* WHAT THIS TASK INVOLVES *
I would like each line of the data that holds the word "none" copied out.

* EXTRACTED MATERIAL *
*** Block opens ***

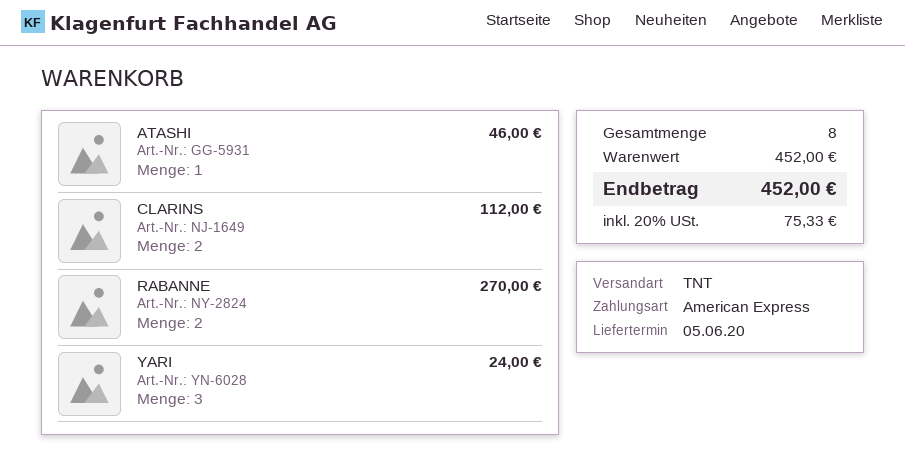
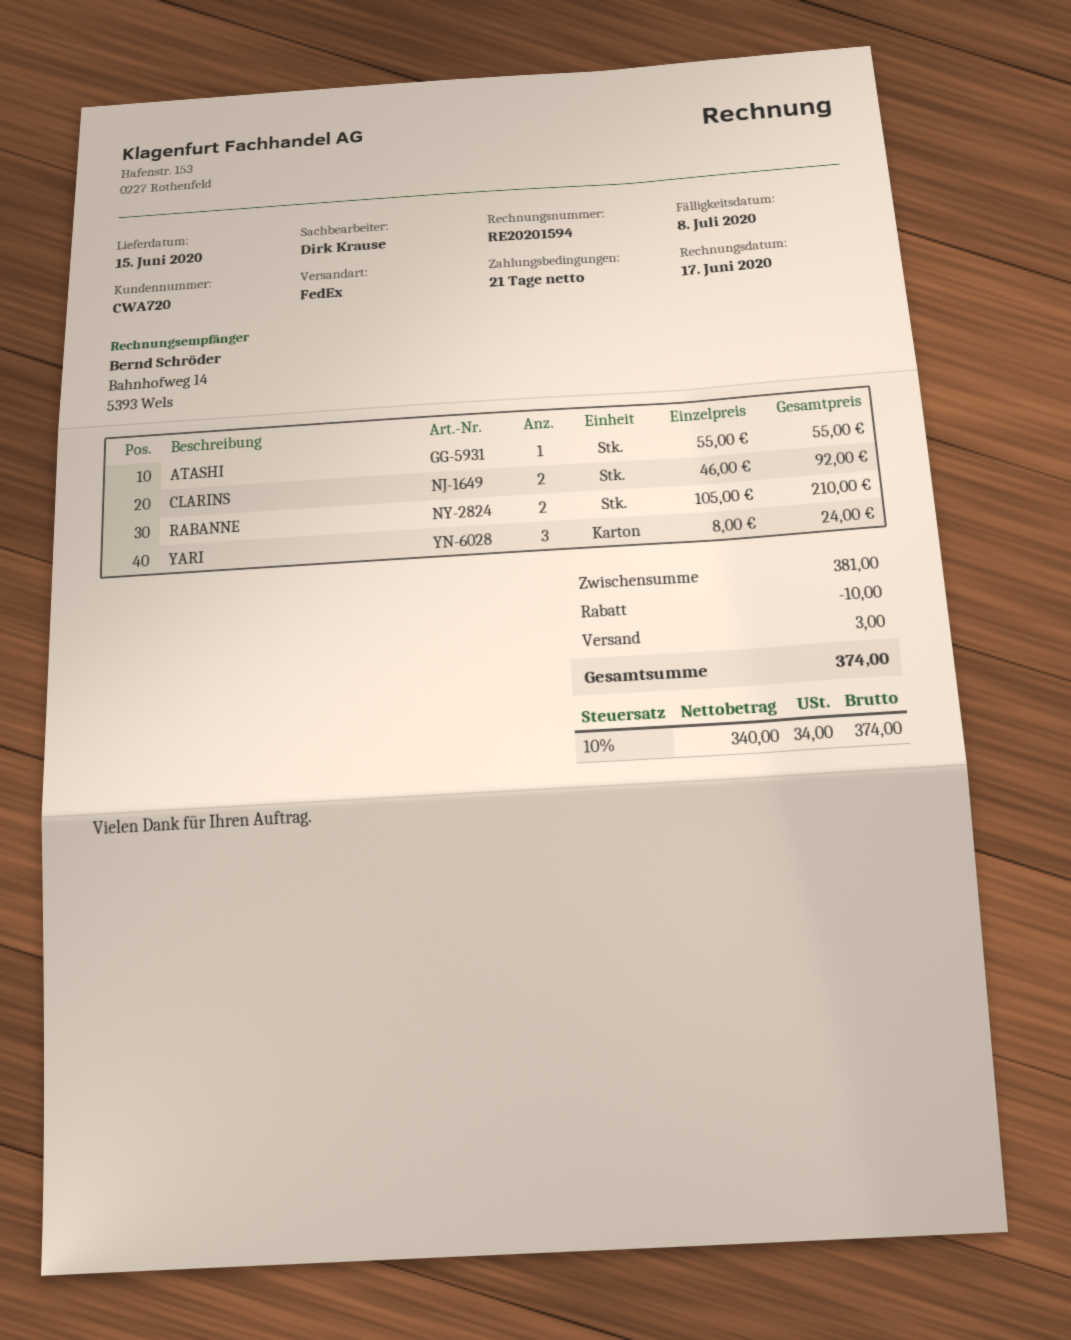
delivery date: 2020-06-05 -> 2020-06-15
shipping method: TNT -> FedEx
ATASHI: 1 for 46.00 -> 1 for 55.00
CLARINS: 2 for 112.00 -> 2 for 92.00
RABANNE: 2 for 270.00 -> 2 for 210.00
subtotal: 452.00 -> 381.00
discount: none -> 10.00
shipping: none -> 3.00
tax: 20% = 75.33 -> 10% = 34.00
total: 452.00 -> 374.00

*** Block closes ***
*** Block opens ***

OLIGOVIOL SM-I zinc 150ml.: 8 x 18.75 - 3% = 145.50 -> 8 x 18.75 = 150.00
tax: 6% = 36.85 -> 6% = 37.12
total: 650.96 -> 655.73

*** Block closes ***
*** Block opens ***

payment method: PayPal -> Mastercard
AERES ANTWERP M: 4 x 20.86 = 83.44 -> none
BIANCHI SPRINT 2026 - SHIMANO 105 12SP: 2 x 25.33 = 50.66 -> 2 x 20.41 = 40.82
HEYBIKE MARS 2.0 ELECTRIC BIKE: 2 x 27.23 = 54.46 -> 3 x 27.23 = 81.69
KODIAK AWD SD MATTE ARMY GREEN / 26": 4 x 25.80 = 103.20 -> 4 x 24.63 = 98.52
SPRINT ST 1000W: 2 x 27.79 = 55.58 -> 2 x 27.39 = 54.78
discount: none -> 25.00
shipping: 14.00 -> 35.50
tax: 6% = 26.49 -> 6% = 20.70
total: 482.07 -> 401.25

*** Block closes ***

* OUTPUT BELOW *
discount: none -> 10.00
shipping: none -> 3.00
AERES ANTWERP M: 4 x 20.86 = 83.44 -> none
discount: none -> 25.00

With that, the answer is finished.